Assigned task:
Below are some entries. Repeat exactly the lines from the one with "(287, 221) // -> (469, 343) none" through the one with "(236, 282) none", and only those.
(Beginning of Supplied material)
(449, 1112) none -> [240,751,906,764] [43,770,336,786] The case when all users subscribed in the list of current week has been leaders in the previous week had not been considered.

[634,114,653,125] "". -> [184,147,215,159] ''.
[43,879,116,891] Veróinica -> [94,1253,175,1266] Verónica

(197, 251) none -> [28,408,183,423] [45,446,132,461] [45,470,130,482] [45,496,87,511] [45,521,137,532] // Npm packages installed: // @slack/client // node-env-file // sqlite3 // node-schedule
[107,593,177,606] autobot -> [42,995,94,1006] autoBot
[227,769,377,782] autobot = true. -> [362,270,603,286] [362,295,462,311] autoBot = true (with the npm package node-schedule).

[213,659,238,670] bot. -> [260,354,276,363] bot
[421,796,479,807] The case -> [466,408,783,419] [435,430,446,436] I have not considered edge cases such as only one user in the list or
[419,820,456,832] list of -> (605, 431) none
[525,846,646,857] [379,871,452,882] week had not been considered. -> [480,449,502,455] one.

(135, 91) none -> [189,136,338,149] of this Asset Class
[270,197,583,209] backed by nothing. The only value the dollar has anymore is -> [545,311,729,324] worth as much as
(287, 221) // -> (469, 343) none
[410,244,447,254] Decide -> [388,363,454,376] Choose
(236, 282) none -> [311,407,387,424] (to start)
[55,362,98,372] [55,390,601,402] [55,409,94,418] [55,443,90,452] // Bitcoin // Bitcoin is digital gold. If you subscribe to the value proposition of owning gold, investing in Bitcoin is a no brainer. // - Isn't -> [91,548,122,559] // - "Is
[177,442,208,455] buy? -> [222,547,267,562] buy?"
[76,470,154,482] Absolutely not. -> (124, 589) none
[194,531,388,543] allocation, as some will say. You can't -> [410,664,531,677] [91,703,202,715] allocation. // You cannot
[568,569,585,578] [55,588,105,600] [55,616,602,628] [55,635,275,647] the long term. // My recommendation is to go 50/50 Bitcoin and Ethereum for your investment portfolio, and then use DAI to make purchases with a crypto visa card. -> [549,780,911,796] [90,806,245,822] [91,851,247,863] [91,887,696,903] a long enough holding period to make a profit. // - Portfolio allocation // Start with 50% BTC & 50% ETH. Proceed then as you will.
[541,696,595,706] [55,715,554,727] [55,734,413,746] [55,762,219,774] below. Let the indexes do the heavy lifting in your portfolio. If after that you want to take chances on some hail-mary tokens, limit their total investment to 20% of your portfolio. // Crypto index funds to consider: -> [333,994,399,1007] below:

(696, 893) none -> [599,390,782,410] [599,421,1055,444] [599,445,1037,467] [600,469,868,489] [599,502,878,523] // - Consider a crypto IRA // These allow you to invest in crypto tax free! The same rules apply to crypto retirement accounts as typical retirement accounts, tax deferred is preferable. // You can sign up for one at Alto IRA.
(End of Supplied material)
Output of the exercise:
(287, 221) // -> (469, 343) none
[410,244,447,254] Decide -> [388,363,454,376] Choose
(236, 282) none -> [311,407,387,424] (to start)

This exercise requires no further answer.